The PTDF matrix is precomputed at case.init() from the line reactances. A DC PF call is a single matrix-vector multiply: fast, differentiable, and identical to what the DCOPF LP uses for its line-flow constraints.

AC power flow¶

AC PF solves the nonlinear nodal power balance at every bus:

\[ P_i = V_i \sum_j V_j (G_{ij} \cos\theta_{ij} + B_{ij} \sin\theta_{ij}) \]

\[ Q_i = V_i \sum_j V_j (G_{ij} \sin\theta_{ij} - B_{ij} \cos\theta_{ij}) \]

where $V_i$ is voltage magnitude, $\theta_{ij}$ is the voltage-angle difference and $G_{ij}$, $B_{ij}$ come from the admittance matrix. PowerZoo uses Newton-Raphson by default.

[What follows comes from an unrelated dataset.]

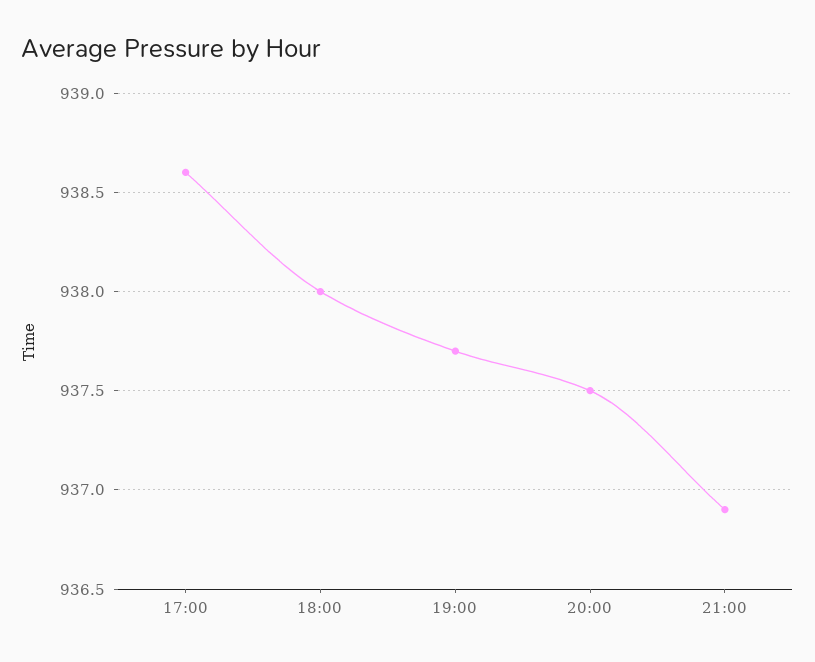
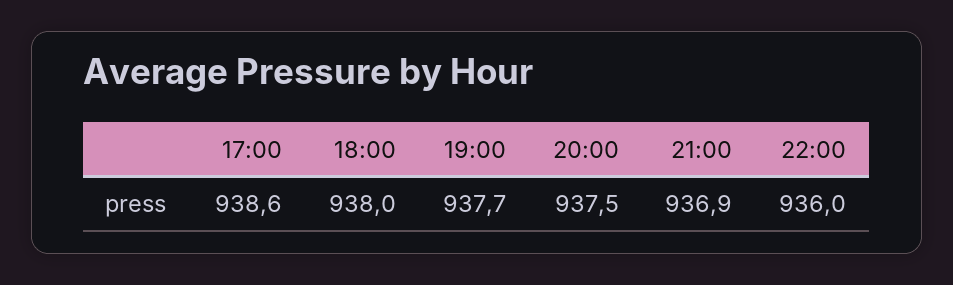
22:00: none -> 936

AC PF can fail to converge under infeasible dispatch. info['pf_converged'] reports the actual outcome; PF failure is a real cost (see Reward and cost split).

DCOPF¶

DCOPF solves a linear program:

\[ \min_{P_g} \; \sum_i C_i(P_{g,i}) \quad \text{s.t.} \quad \mathbf{1}^\top P_g = \mathbf{1}^\top D, \quad |\text{PTDF} \cdot (P_g - D)| \leq \overline{S}, \quad P_g^{\min} \leq P_g \leq P_g^{\max} \]

with quadratic cost $C_i(P) = mc\_a_i P^2 + mc\_b_i P + mc\_c_i$. For cases with mc_a = mc_b = 0 (Case5 and most IEEE cases), the cost is flat marginal: $C_i(P) = mc\_c_i \cdot P$. LMPs are recovered from the duals of the nodal balance constraint.

ACOPF¶

ACOPF solves the same objective subject to the AC equations and voltage limits. PowerZoo wraps cyipopt (preferred) or SLSQP. ACOPF is non-convex and may return a local optimum.

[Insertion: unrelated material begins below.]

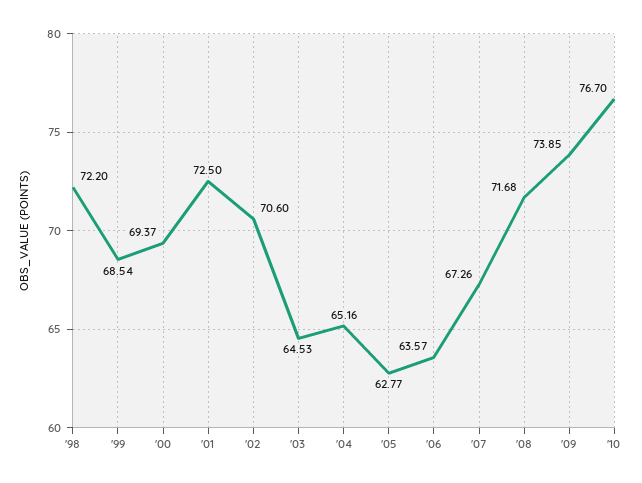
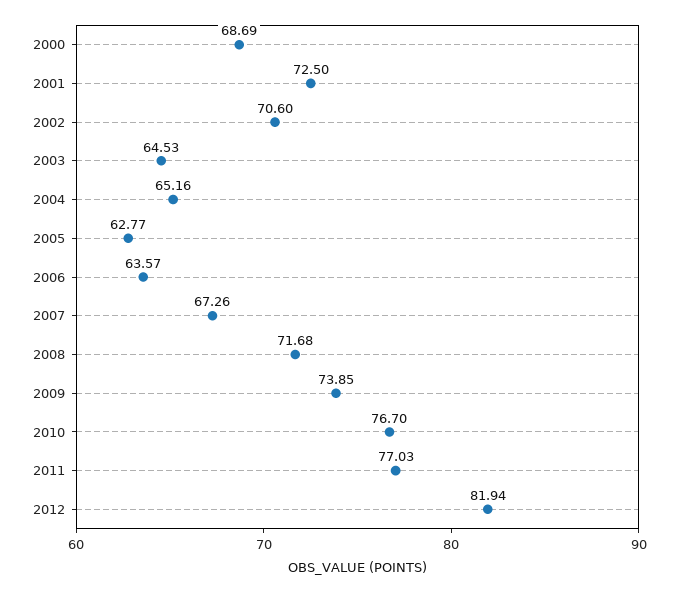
'98: 72.2 -> none
'99: 68.54 -> none
'00: 69.37 -> 68.69
2011: none -> 77.03
2012: none -> 81.94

`physics` × `solver_mode` decision tree¶

flowchart TD
    Q1{Does the agent decide\nunit dispatch (P)?}
    Q1 -->|yes| Q2{Need voltage and Q?}
    Q1 -->|no, env optimises| Q3{Need voltage and Q?}
    Q2 -->|yes| ACPF["physics='ac' + solver_mode='pf'\n→ ACPF"]
    Q2 -->|no| DCPF["physics='dc' + solver_mode='pf'\n→ DCPF"]
    Q3 -->|yes| ACOPF["physics='ac' + solver_mode='opf'\n→ ACOPF"]
    Q3 -->|no| DCOPF["physics='dc' + solver_mode='opf'\n→ DCOPF"]

Case sizes available¶

Case	Buses	Lines	Generators	Default for
`Case5`	5	6	5	`marl_opf`, `marl_uc`, `gencos_bidding`
`Case14`	14	20	5	sandbox / OOD scale variant
`Case118`	118	186	54	`opf_118`, `opf_118_7d`
`Case300`, `Case1354pegase`, `Case2383wp`	300+	411+	80+	scalability stress tests
`Case29GB`	29	99	66	GB reduced transmission (MATPOWER)
`Case552GB`	552	673	2385	GB large-scale transmission

Case5 and Case118 are the two main public benchmark cases. Larger cases are available for scalability research but are not part of the standard task set.

What goes into `info`¶

Every TransGridEnv.step() populates the standard keys (see Python contract §4) plus, when applicable:

lmp (np.ndarray, $/MWh) — nodal LMPs from the OPF dual.
lmp_quality — 'gurobi_dual' / 'scipy_recovered' / 'cvxpy' — how the LMP was computed.
solver_backend — actual LP solver used (e.g. 'highs').
opf_cost ($/h) — total generation cost from the OPF objective.

Difficulty presets¶

TransGridEnv accepts difficulty='easy' / 'medium' / 'hard', which sets the load ratio and the time-step length:

Preset	Load ratio	`delta_t_minutes`	Effect
`easy`	0.7	60	Loose constraints, fewer steps.
`medium`	0.85	30	Standard benchmark setting.
`hard`	0.95	30	Many lines near their limits.

The presets are convenient for sanity testing; for benchmark experiments, prefer the explicit task names (marl_opf etc.), which fix every hyperparameter via SPLIT_DATES.